Work request:
Scan the listing for "navy" and copy out each line that has it.

Extracted material:
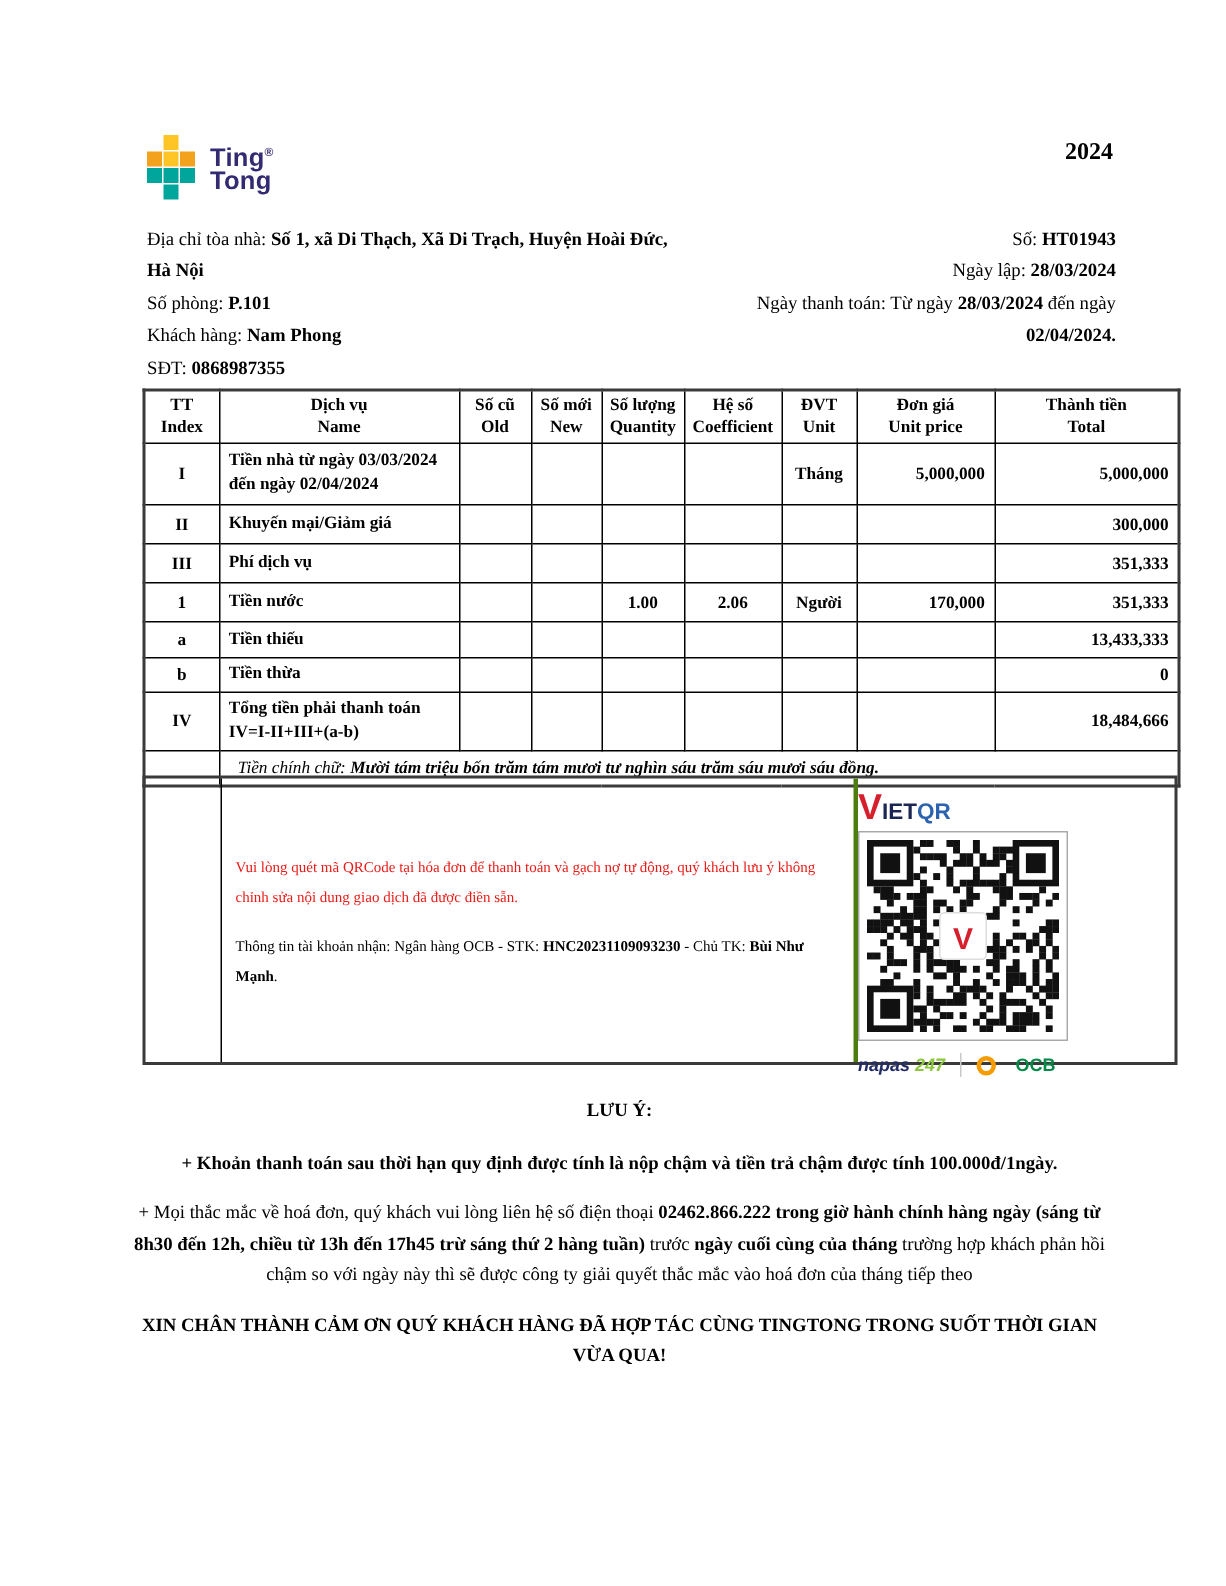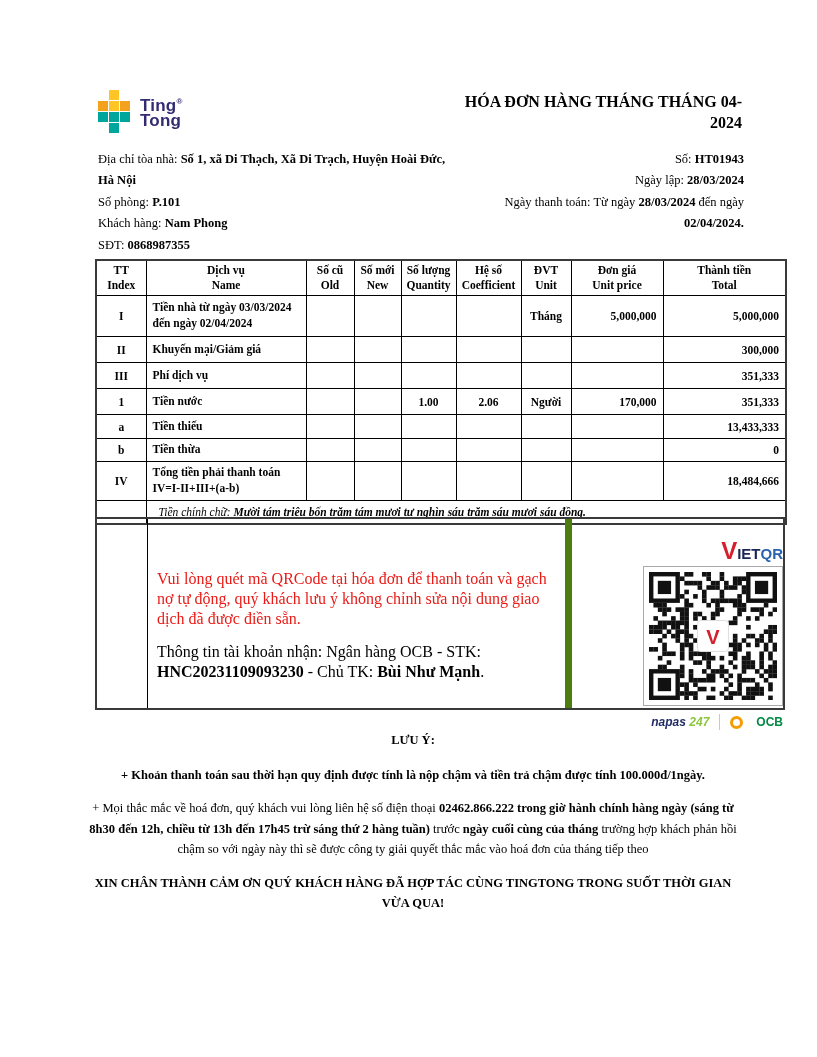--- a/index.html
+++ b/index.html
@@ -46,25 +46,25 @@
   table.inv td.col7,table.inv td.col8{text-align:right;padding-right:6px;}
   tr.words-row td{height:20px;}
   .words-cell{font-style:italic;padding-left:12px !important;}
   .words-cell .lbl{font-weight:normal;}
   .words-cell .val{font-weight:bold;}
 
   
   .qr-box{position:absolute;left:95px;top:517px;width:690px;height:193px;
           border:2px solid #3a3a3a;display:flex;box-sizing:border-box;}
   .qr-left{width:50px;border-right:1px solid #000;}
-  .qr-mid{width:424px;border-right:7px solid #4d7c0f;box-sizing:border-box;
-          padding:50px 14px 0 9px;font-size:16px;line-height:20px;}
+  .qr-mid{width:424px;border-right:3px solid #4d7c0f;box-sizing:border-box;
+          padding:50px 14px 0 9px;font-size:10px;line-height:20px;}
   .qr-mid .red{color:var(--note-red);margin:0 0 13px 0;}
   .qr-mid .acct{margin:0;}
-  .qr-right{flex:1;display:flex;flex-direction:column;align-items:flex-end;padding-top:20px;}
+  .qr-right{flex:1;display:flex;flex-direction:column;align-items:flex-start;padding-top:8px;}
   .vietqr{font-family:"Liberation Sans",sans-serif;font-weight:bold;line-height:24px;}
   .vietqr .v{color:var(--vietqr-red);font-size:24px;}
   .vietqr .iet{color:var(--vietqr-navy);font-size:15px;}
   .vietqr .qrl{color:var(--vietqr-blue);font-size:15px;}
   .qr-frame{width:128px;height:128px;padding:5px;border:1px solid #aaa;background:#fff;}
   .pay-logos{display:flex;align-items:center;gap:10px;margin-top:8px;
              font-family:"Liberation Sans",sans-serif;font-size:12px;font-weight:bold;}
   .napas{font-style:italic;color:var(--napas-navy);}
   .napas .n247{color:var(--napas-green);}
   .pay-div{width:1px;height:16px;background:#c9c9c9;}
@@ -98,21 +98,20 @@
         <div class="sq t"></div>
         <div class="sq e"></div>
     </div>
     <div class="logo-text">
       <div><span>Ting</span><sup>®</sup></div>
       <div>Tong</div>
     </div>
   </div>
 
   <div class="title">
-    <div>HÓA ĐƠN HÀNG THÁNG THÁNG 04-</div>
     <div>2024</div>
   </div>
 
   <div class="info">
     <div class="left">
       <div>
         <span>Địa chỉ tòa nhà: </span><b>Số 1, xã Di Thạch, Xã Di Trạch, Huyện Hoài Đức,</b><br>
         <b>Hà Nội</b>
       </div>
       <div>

--

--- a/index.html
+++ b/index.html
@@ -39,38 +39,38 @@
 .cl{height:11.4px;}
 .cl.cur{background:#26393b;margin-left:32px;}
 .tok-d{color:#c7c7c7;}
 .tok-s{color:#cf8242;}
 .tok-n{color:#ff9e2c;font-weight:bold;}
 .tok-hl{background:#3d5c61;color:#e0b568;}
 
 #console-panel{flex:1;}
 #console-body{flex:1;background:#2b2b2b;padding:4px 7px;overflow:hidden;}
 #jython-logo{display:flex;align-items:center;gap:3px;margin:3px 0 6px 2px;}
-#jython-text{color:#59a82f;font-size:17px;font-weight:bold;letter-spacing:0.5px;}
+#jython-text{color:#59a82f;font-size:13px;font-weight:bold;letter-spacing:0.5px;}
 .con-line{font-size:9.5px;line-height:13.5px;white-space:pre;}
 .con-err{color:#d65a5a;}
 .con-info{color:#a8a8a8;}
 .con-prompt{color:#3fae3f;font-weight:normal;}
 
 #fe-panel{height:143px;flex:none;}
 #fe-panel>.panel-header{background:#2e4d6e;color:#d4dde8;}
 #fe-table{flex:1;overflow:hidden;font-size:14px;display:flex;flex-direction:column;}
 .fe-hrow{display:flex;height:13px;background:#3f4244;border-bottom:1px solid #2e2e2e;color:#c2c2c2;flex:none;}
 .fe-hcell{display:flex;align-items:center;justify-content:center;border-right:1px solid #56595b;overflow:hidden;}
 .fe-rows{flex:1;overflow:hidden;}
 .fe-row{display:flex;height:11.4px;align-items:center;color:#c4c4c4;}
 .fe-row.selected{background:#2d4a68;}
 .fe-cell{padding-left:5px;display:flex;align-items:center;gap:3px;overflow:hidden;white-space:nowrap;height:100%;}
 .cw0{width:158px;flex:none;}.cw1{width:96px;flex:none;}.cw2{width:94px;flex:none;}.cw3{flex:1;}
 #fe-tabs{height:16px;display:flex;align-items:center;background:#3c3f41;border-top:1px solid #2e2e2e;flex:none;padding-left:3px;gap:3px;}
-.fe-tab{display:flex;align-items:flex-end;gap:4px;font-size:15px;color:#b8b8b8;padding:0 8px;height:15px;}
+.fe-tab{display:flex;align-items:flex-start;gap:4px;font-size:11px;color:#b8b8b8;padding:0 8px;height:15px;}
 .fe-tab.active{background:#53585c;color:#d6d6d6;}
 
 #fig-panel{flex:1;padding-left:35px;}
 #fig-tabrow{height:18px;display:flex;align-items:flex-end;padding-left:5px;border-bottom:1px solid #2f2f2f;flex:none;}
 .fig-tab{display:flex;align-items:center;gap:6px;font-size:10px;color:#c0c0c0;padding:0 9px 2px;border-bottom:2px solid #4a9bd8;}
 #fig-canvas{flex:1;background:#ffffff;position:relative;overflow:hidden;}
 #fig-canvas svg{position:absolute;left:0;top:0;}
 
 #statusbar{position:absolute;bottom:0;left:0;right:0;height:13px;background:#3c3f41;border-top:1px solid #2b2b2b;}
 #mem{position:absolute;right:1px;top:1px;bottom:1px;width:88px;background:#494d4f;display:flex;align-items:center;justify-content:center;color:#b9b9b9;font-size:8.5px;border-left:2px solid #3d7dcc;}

--

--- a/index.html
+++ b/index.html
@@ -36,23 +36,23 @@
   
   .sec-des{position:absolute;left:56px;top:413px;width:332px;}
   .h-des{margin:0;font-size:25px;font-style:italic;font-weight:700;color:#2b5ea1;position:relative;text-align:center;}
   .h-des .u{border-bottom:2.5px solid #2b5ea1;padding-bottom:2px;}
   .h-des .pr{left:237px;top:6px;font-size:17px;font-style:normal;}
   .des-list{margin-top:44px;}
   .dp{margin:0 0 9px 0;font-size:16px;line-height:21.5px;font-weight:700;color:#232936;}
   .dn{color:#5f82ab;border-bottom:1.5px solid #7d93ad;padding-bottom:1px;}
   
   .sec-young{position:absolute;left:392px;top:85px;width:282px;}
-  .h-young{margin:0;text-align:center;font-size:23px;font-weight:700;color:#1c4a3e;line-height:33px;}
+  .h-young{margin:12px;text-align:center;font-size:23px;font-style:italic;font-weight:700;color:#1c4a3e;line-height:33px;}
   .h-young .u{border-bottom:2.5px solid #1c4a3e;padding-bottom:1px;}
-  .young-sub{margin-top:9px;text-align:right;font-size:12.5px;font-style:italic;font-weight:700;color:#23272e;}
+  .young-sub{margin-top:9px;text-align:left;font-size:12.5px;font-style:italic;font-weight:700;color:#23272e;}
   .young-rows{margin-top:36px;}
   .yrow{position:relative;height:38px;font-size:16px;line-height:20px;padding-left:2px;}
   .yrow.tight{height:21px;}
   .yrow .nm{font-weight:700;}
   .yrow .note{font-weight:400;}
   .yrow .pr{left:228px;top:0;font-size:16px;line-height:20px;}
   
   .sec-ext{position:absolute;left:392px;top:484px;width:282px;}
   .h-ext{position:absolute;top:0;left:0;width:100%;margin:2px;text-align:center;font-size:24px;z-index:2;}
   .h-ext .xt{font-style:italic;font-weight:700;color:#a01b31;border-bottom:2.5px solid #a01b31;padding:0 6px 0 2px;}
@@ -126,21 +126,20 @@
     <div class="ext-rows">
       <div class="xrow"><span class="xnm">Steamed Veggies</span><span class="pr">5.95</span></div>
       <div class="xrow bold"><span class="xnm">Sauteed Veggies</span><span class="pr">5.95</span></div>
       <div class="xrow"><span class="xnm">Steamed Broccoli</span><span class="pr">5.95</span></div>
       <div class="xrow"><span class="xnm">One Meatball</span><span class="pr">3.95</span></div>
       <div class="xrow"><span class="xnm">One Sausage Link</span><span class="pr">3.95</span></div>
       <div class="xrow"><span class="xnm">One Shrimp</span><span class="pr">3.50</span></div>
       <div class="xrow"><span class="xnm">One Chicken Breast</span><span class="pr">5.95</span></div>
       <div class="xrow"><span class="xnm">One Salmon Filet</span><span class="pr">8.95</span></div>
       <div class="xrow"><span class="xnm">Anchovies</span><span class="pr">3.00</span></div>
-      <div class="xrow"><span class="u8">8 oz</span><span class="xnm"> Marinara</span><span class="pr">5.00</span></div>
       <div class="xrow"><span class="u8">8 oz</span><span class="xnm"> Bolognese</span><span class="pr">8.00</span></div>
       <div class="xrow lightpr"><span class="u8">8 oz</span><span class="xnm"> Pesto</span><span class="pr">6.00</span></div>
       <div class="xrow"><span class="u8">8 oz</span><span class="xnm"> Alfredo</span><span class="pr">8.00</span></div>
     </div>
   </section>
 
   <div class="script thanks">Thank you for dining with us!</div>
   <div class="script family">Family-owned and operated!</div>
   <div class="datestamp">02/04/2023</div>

Written answer:
   .vietqr .iet{color:var(--vietqr-navy);font-size:15px;}
   .napas{font-style:italic;color:var(--napas-navy);}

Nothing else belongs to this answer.